## What the task asks
From the material below, set down exactly the lines that run from the one containing "H**me5 original togo leather birkin 30cm bag in Royal" to the one containing "shipping method: DHL -> FedEx", minus the pictures.
========================
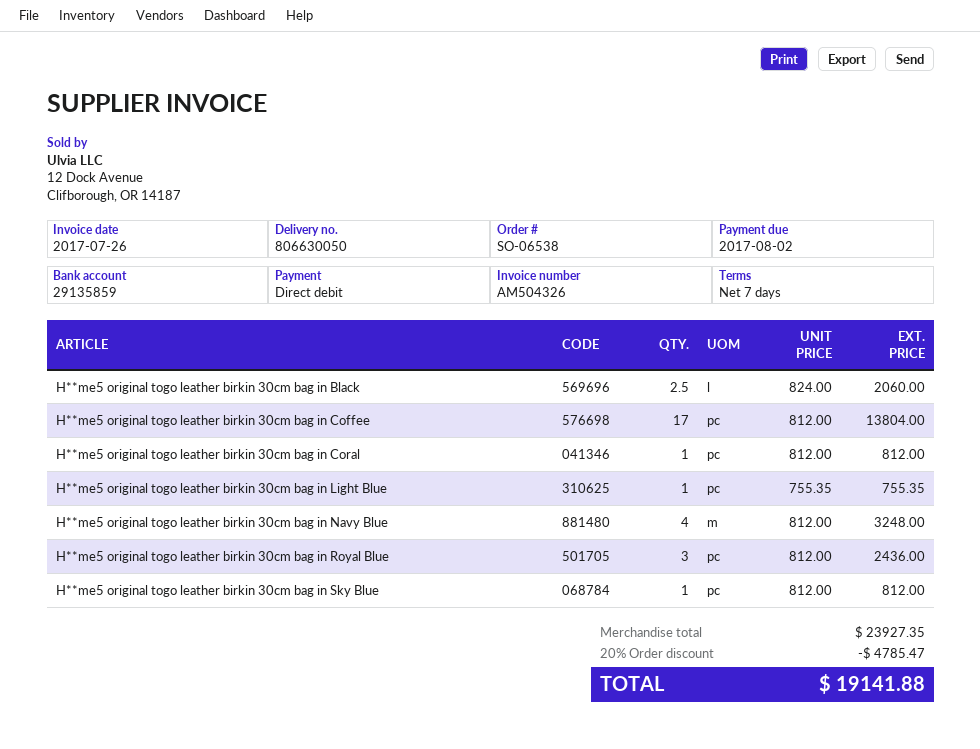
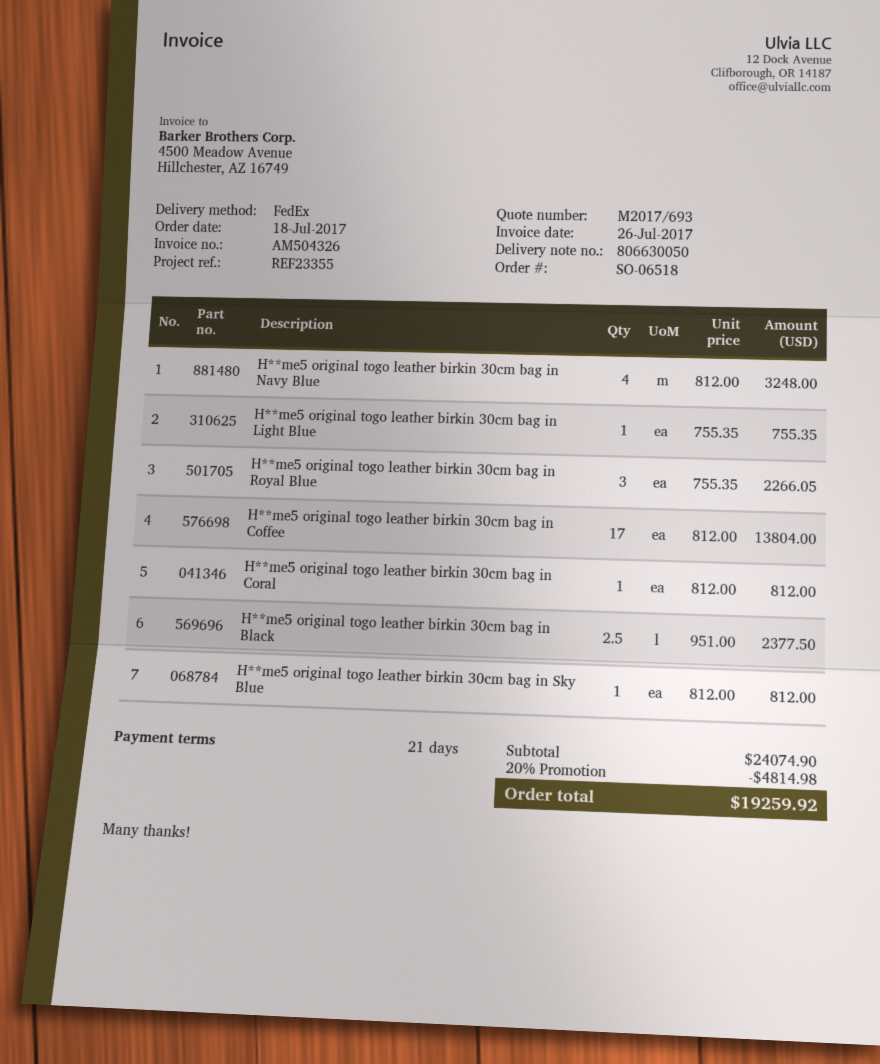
order number: SO-06538 -> SO-06518
payment terms: 7 days -> 21 days
H**me5 original togo leather birkin 30cm bag in Black: 2.5 x 824.00 = 2060.00 -> 2.5 x 951.00 = 2377.50
H**me5 original togo leather birkin 30cm bag in Royal Blue: 3 x 812.00 = 2436.00 -> 3 x 755.35 = 2266.05
subtotal: 23927.35 -> 24074.90
discount: 20% = 4785.47 -> 20% = 4814.98
total: 19141.88 -> 19259.92

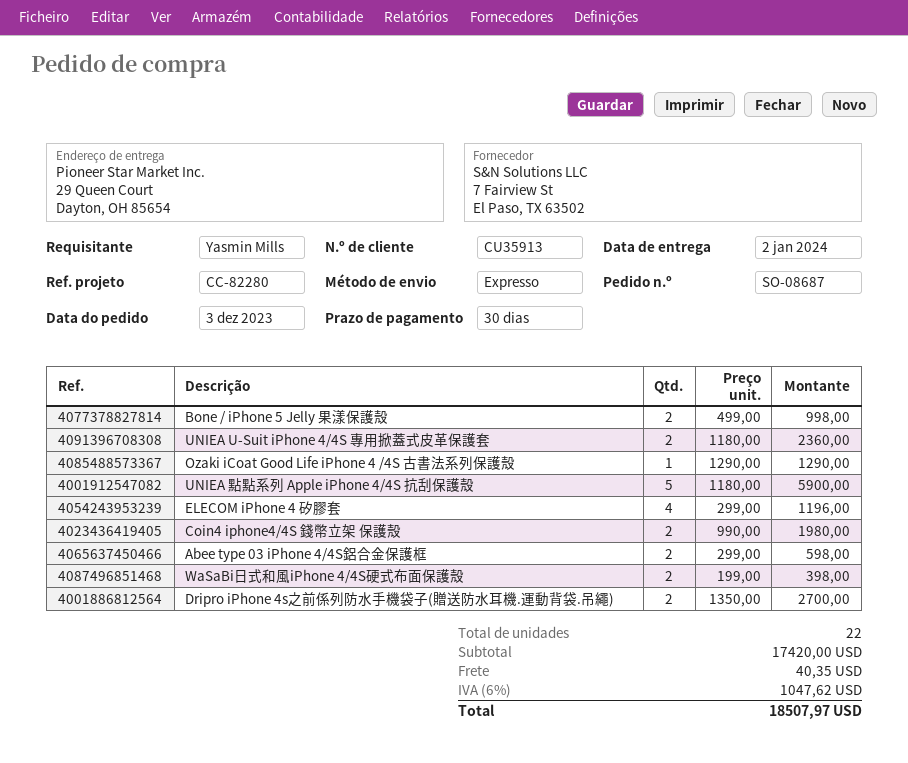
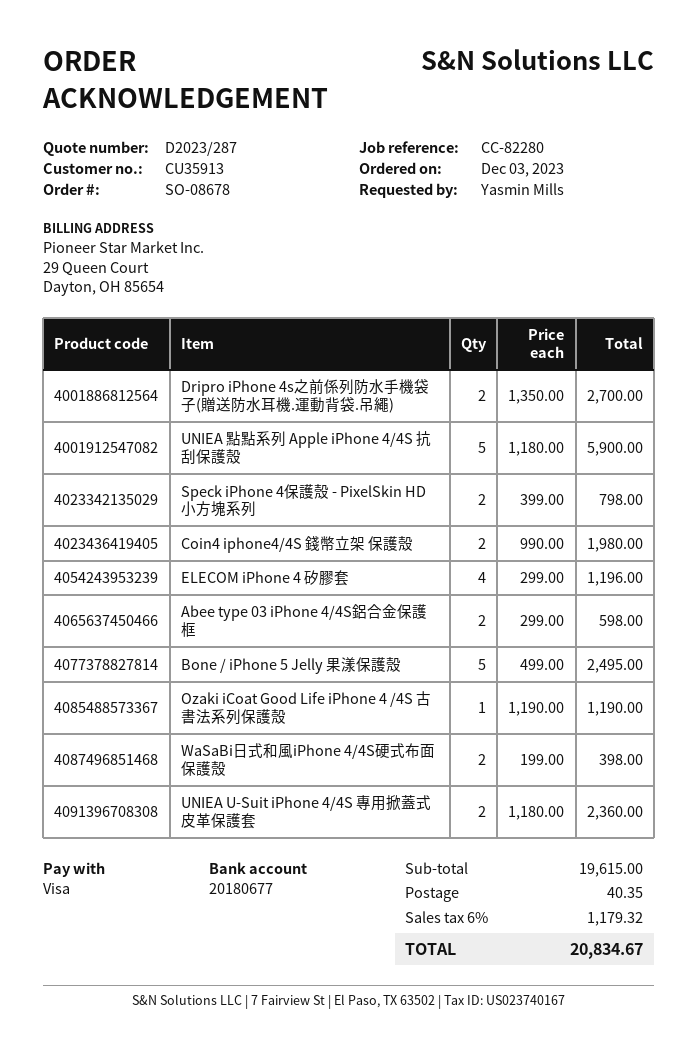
order number: SO-08687 -> SO-08678
Bone / iPhone 5 Jelly 果漾保護殼: 2 x 499.00 = 998.00 -> 5 x 499.00 = 2495.00
Ozaki iCoat Good Life iPhone 4 /4S 古書法系列保護殼: 1 x 1290.00 = 1290.00 -> 1 x 1190.00 = 1190.00
Speck iPhone 4保護殼 - PixelSkin HD小方塊系列: none -> 2 x 399.00 = 798.00
subtotal: 17420.00 -> 19615.00
tax: 6% = 1047.62 -> 6% = 1179.32
total: 18507.97 -> 20834.67

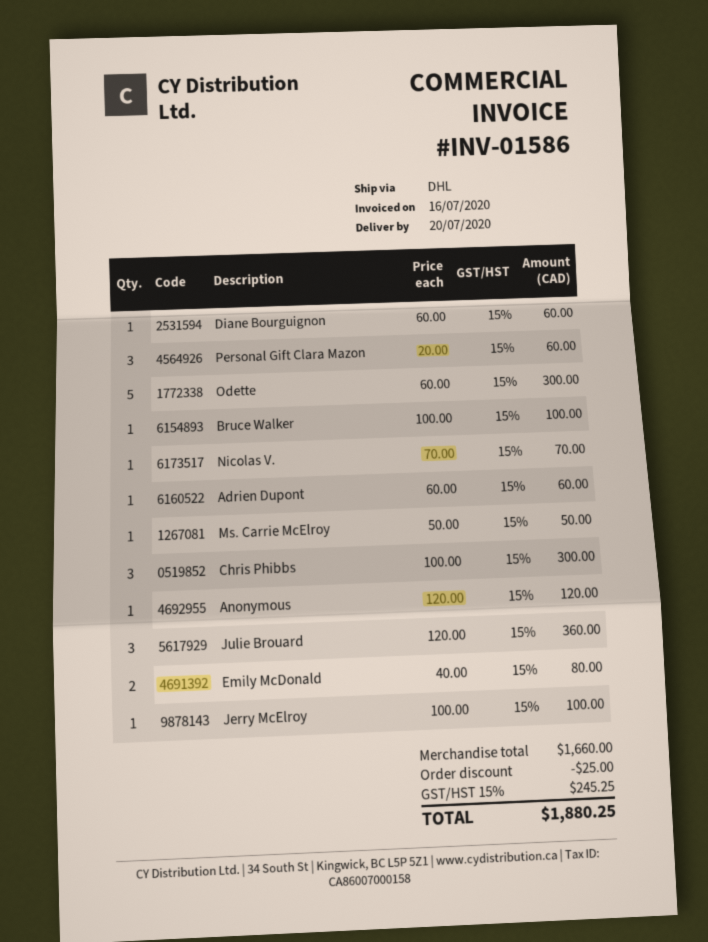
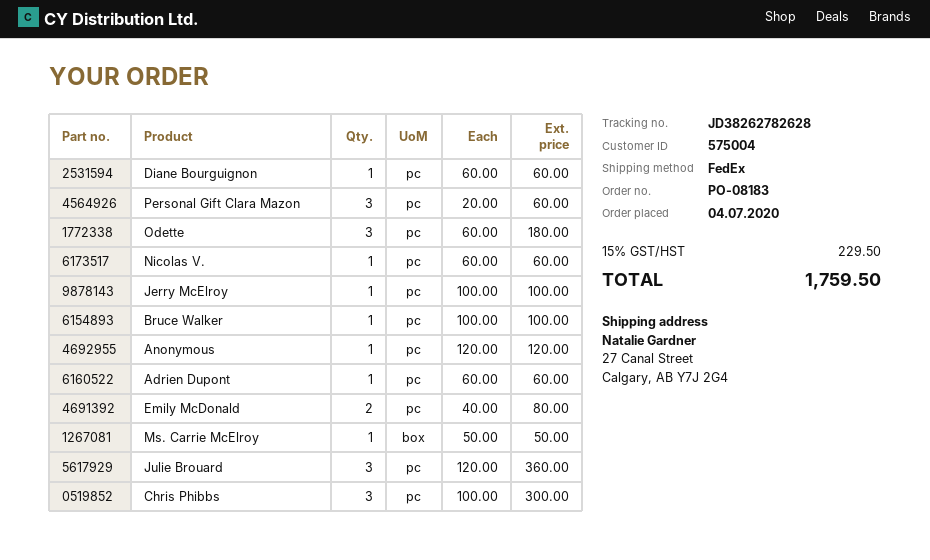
shipping method: DHL -> FedEx
Odette: 5 x 60.00 = 300.00 -> 3 x 60.00 = 180.00
Nicolas V.: 1 x 70.00 = 70.00 -> 1 x 60.00 = 60.00
discount: 25.00 -> none
tax: 15% = 245.25 -> 15% = 229.50
total: 1880.25 -> 1759.50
========================
## Response below
H**me5 original togo leather birkin 30cm bag in Royal Blue: 3 x 812.00 = 2436.00 -> 3 x 755.35 = 2266.05
subtotal: 23927.35 -> 24074.90
discount: 20% = 4785.47 -> 20% = 4814.98
total: 19141.88 -> 19259.92

order number: SO-08687 -> SO-08678
Bone / iPhone 5 Jelly 果漾保護殼: 2 x 499.00 = 998.00 -> 5 x 499.00 = 2495.00
Ozaki iCoat Good Life iPhone 4 /4S 古書法系列保護殼: 1 x 1290.00 = 1290.00 -> 1 x 1190.00 = 1190.00
Speck iPhone 4保護殼 - PixelSkin HD小方塊系列: none -> 2 x 399.00 = 798.00
subtotal: 17420.00 -> 19615.00
tax: 6% = 1047.62 -> 6% = 1179.32
total: 18507.97 -> 20834.67

shipping method: DHL -> FedEx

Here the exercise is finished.